Auth0 Integration Skill

This skill provides standard patterns for integrating Auth0 into a polyglot stack. It focuses on secure OIDC flows, JWT verification in Go, and efficient React state management.

Architectural Standards

1. Go Backend Integration (JWT Validation)

• Verification: Use auth0/go-jwt-middleware and form3tech-oss/jwt-go.
• JWKS Cache: Implement a caching mechanism for public keys from the .well-known/jwks.json endpoint to reduce latency.
• Claims Mapping: Map Auth0's https://yourdomain.com/roles custom claims to internal Go RBAC structures. Validate the aud (Audience) and iss (Issuer) claims strictly.

2. React Frontend Integration

• SDK: Use @auth0/auth0-react.

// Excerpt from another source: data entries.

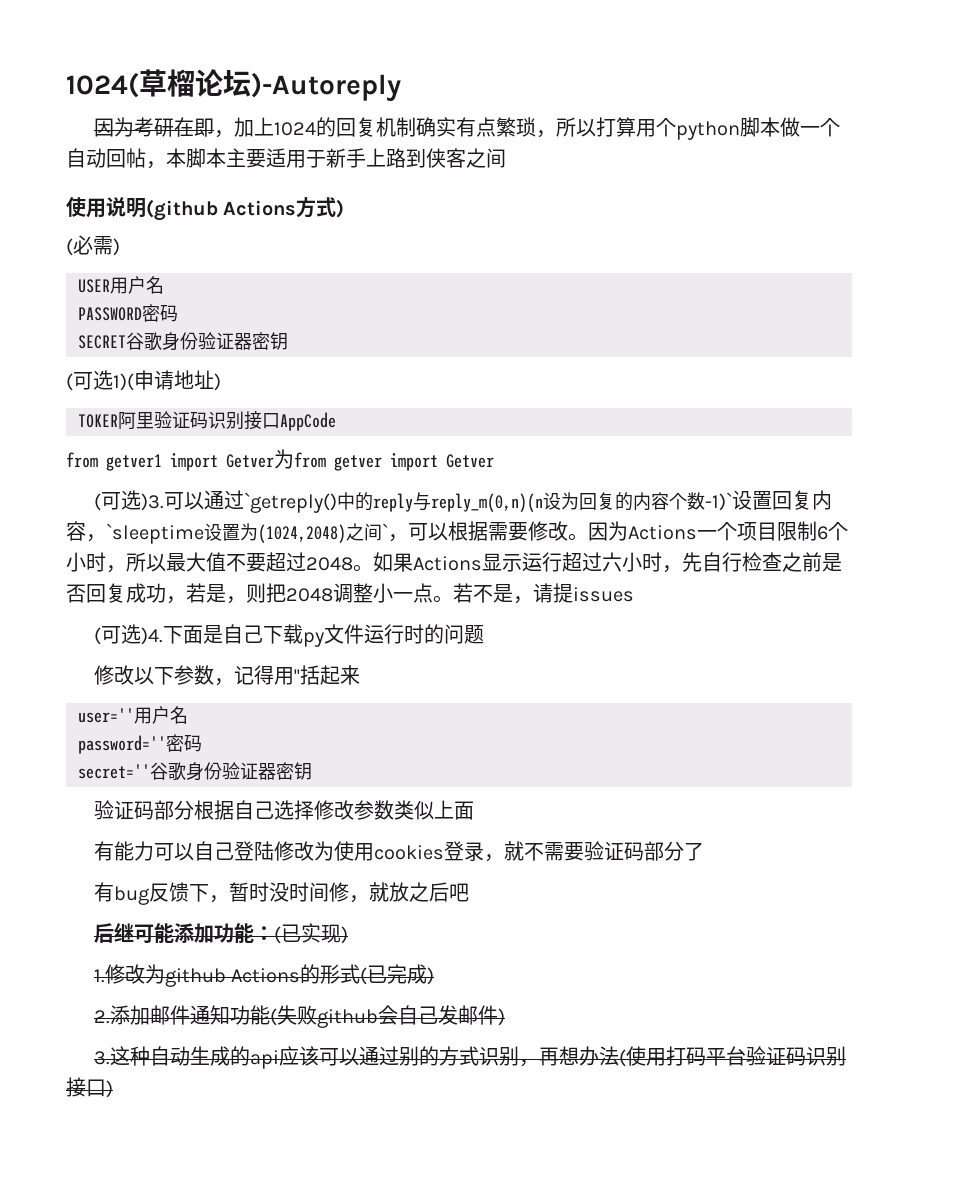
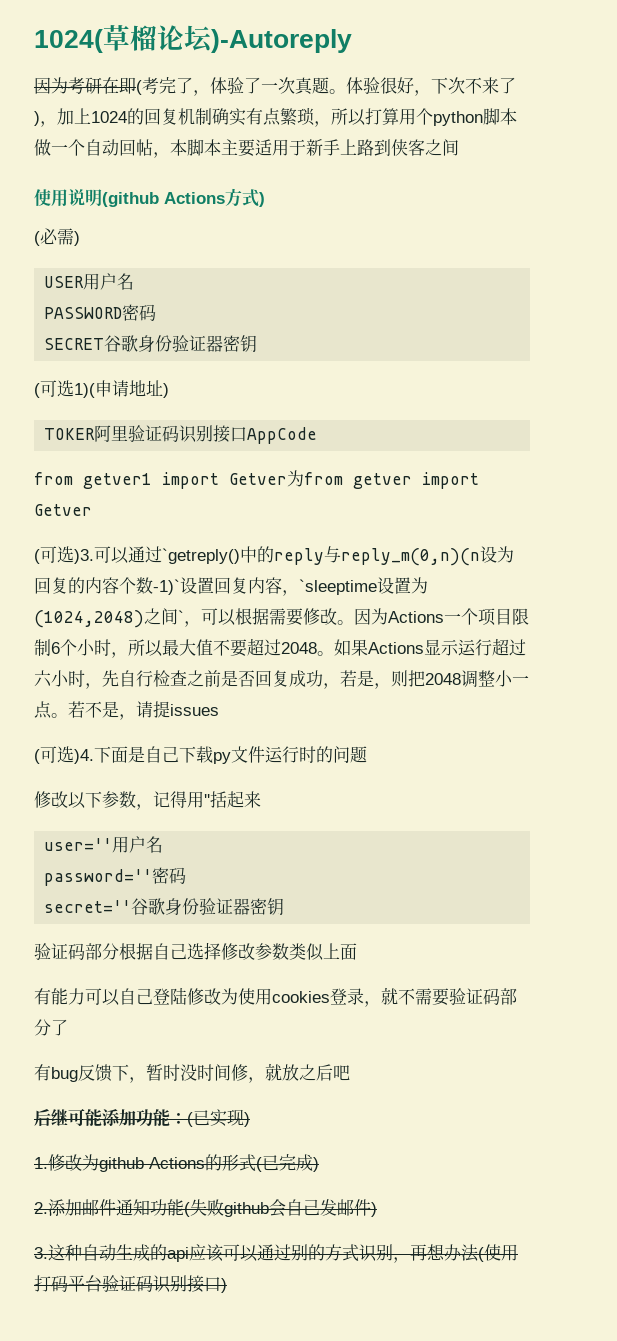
- 因为考研在即，加上1024的回复机制确实有点繁琐，所以打算用个python脚本做一个自动回帖，本脚本主要适用于新手上路到侠客之间
+ 因为考研在即(考完了，体验了一次真题。体验很好，下次不来了)，加上1024的回复机制确实有点繁琐，所以打算用个python脚本做一个自动回帖，本脚本主要适用于新手上路到侠客之间

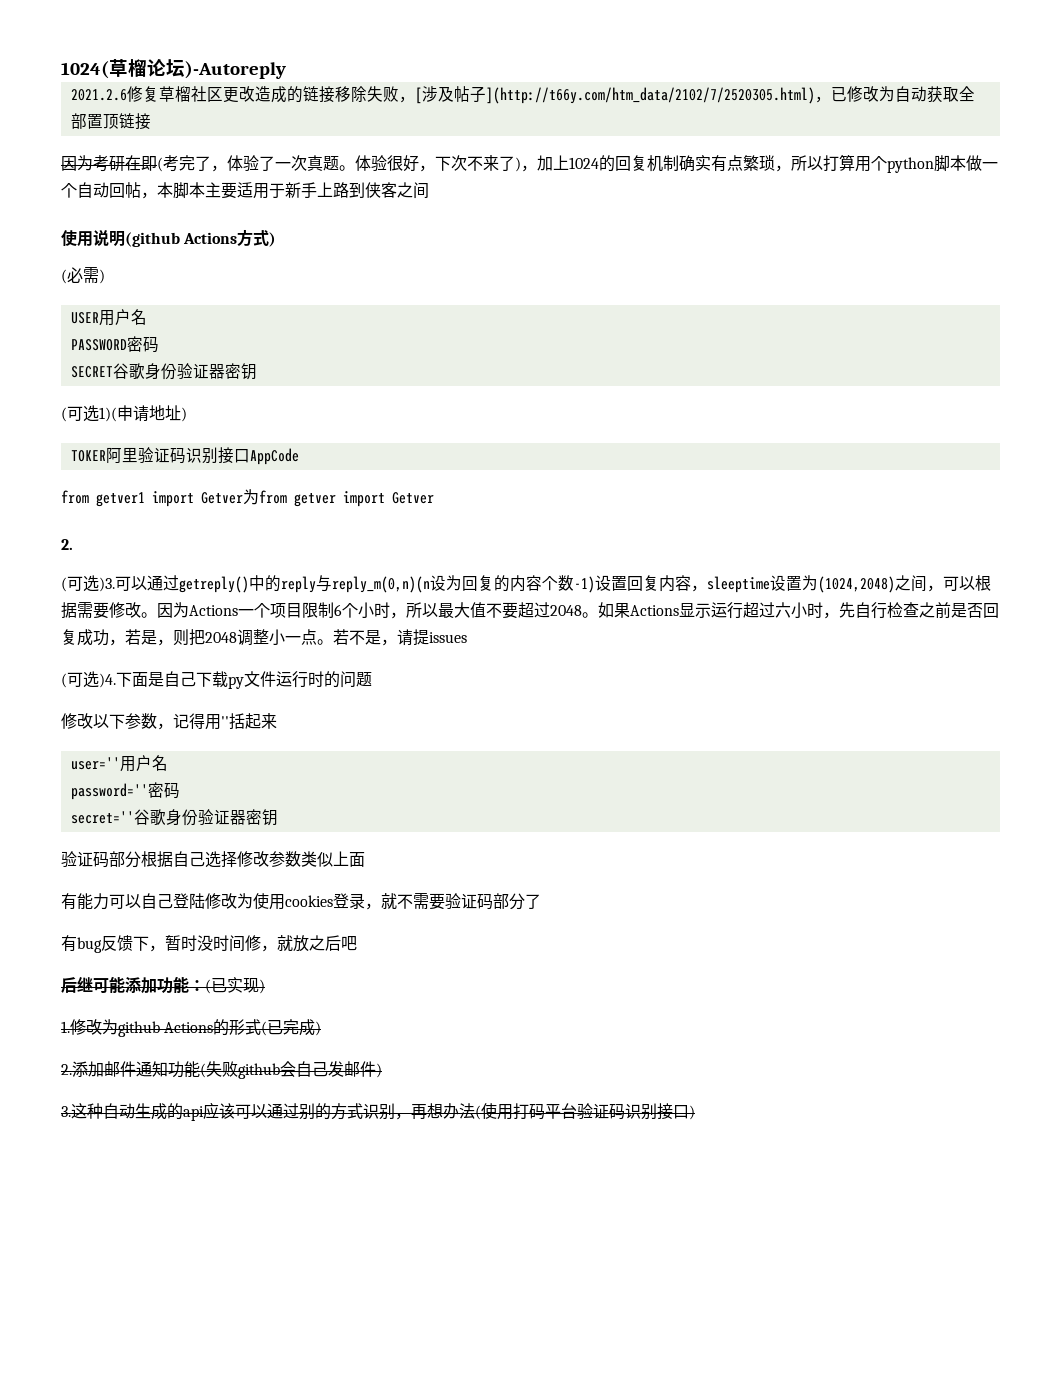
+ 2021.2.6修复草榴社区更改造成的链接移除失败，[涉及帖子](http://t66y.com/htm_data/2102/7/2520305.html)，已修改为自动获取全部置顶链接
  from getver1 import Getver为from getver import Getver
+ 2.
- 可以通过`getreply()中的reply与reply_m(0,n)(n设为回复的内容个数-1)`设置回复内容，`sleeptime设置为(1024,2048)之间`，可以根据需要修改。
+ 可以通过getreply()中的reply与reply_m(0,n)(n设为回复的内容个数-1)设置回复内容，sleeptime设置为(1024,2048)之间，可以根据需要修改。

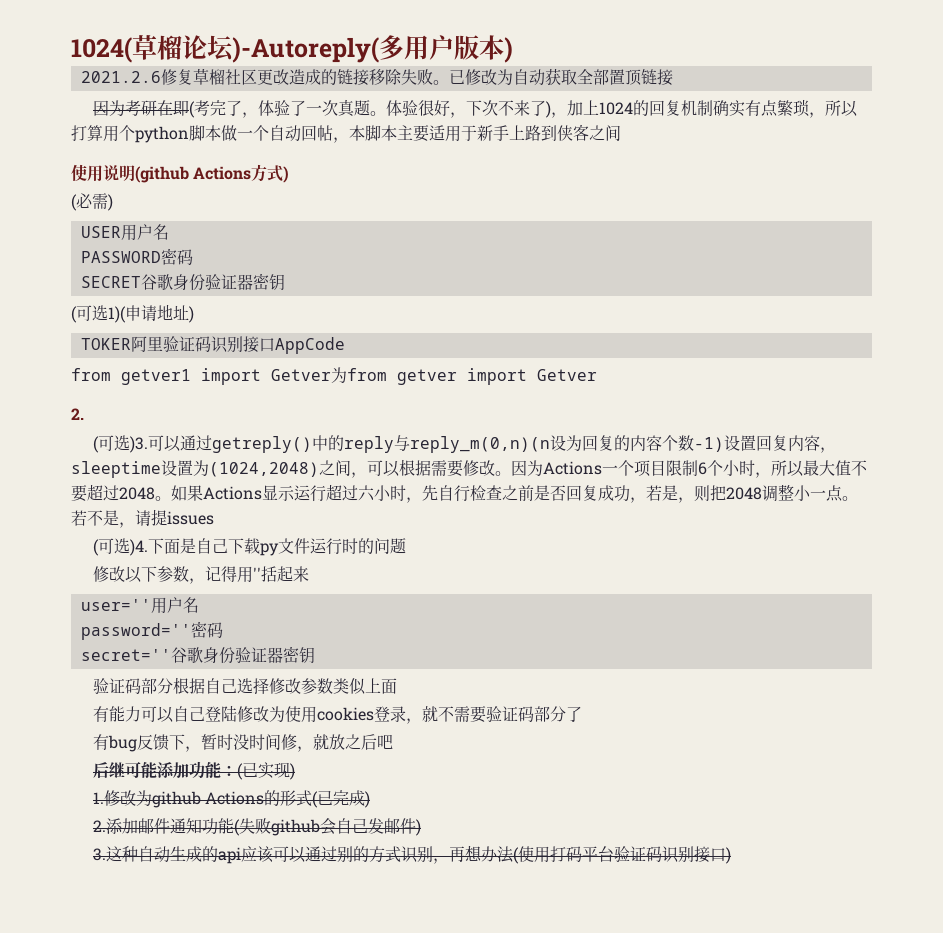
- 1024(草榴论坛)-Autoreply
+ 1024(草榴论坛)-Autoreply(多用户版本)
- 2021.2.6修复草榴社区更改造成的链接移除失败，[涉及帖子](http://t66y.com/htm_data/2102/7/2520305.html)，已修改为自动获取全部置顶链接
+ 2021.2.6修复草榴社区更改造成的链接移除失败。已修改为自动获取全部置顶链接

Wrap the application root in Auth0Provider.
• Silent Refresh: Implement getAccessTokenSilently with useAuth0. Use ignoreCache: true only when a fresh token is absolutely required for mutation.
• Multi-tenant: Handle organization parameters in the login flow if using Auth0 Organizations.

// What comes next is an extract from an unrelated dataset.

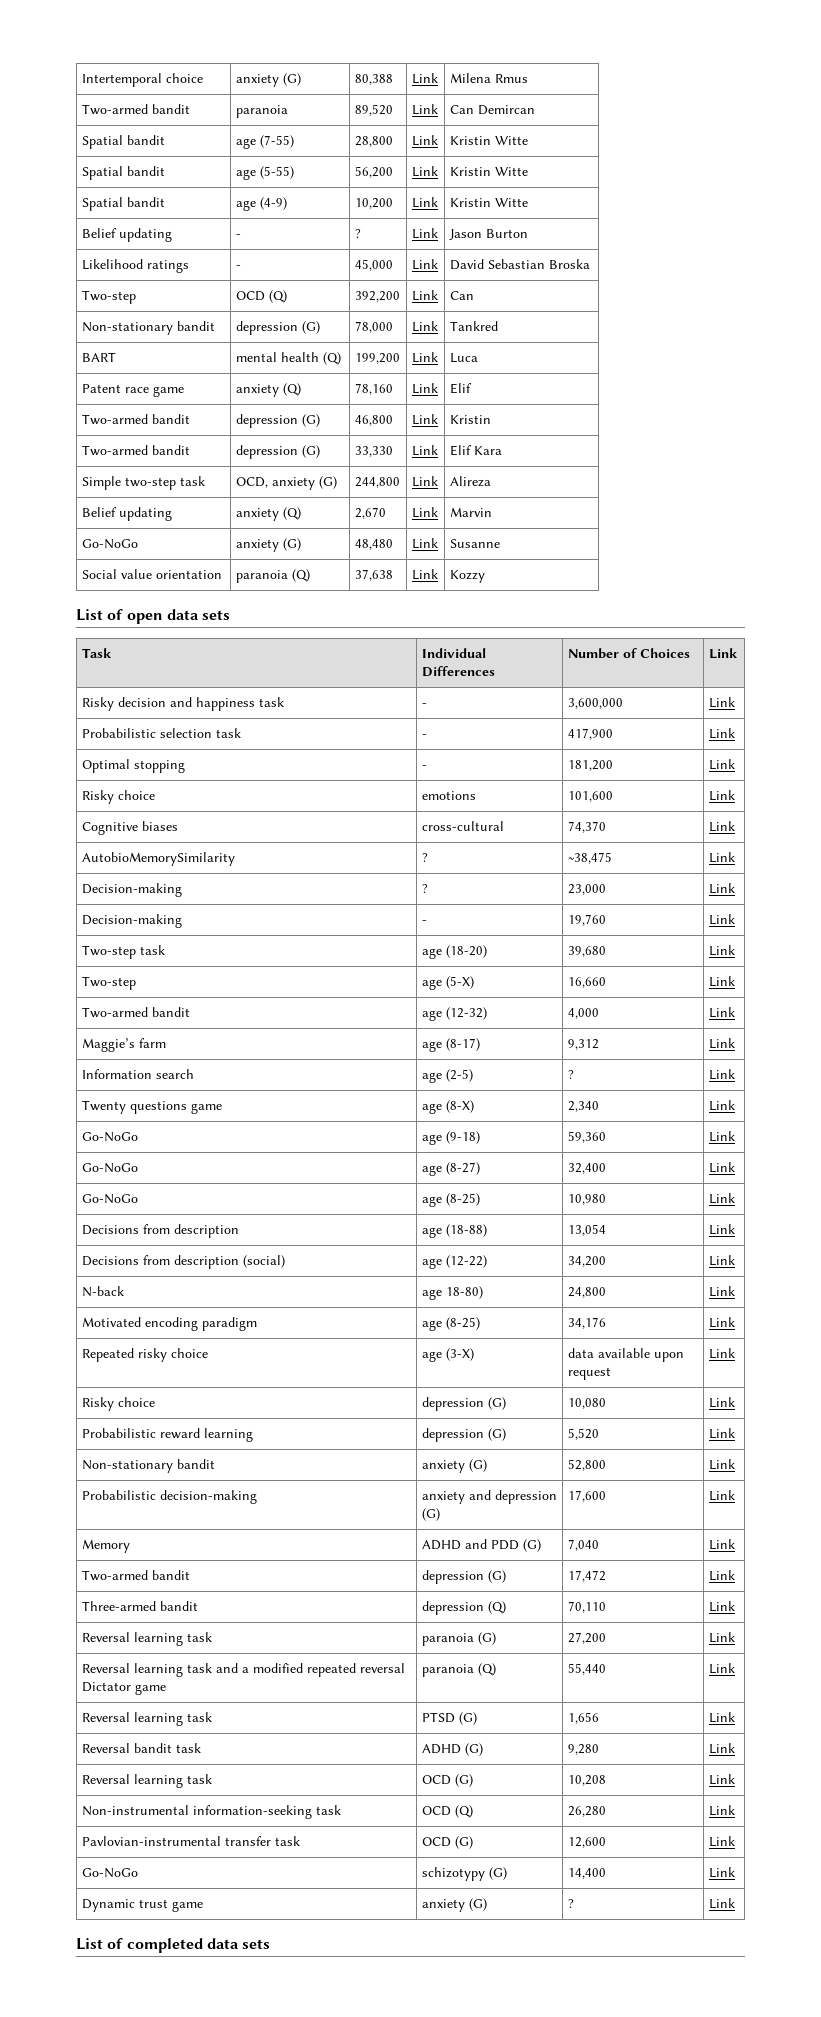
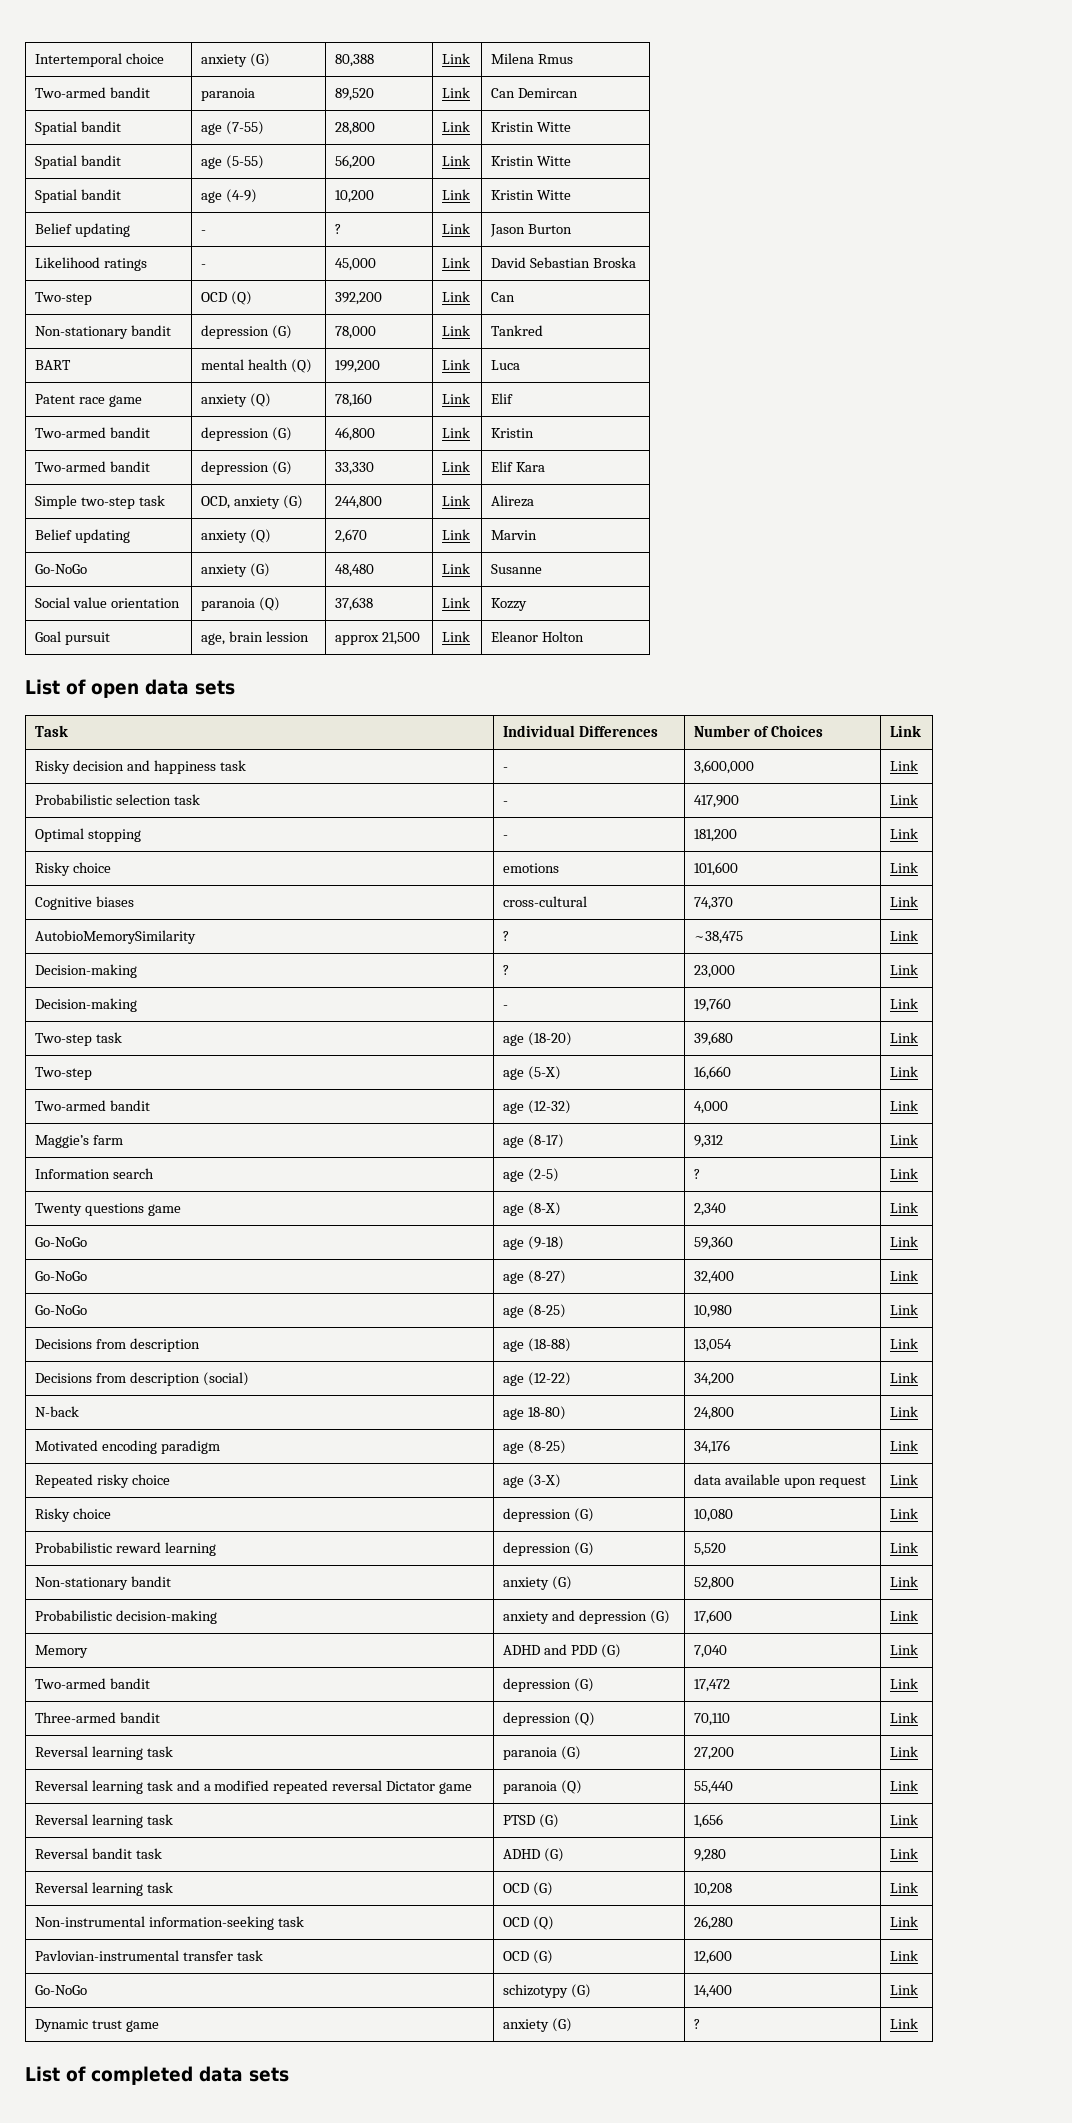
+ Goal pursuit | age, brain lession | approx 21,500 | Link | Eleanor Holton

3. TanStack Query Integration

const { getAccessTokenSilently, isAuthenticated } = useAuth0();

const useSecureQuery = (key: any[], fetcher: (token: string) => Promise<any>) => {
  return useQuery({
    queryKey: key,
    queryFn: async () => {
      if (!isAuthenticated) throw new Error("Not authenticated");
      const token = await getAccessTokenSilently();
      return fetcher(token);
    },
    enabled: isAuthenticated,
  });
};

4. Advanced Security

• PKCE: Always ensure Authorization Code Flow with PKCE is enabled for SPAs.
• CORS & Redirects: Strictly white-list only production and trusted dev URLs (e.g., http://localhost:5173).
• MFA: Handle "MFA Required" errors in the frontend by prompting the user to complete the Auth0 MFA challenge.

Interaction Protocol

• Input: Auth0 Domain, Client ID, Audience, and architectural requirements.
• Output: Go middleware logic and React TanStack Query integration code.

Tag: Start your response with [AUTH0-INTEGRATION].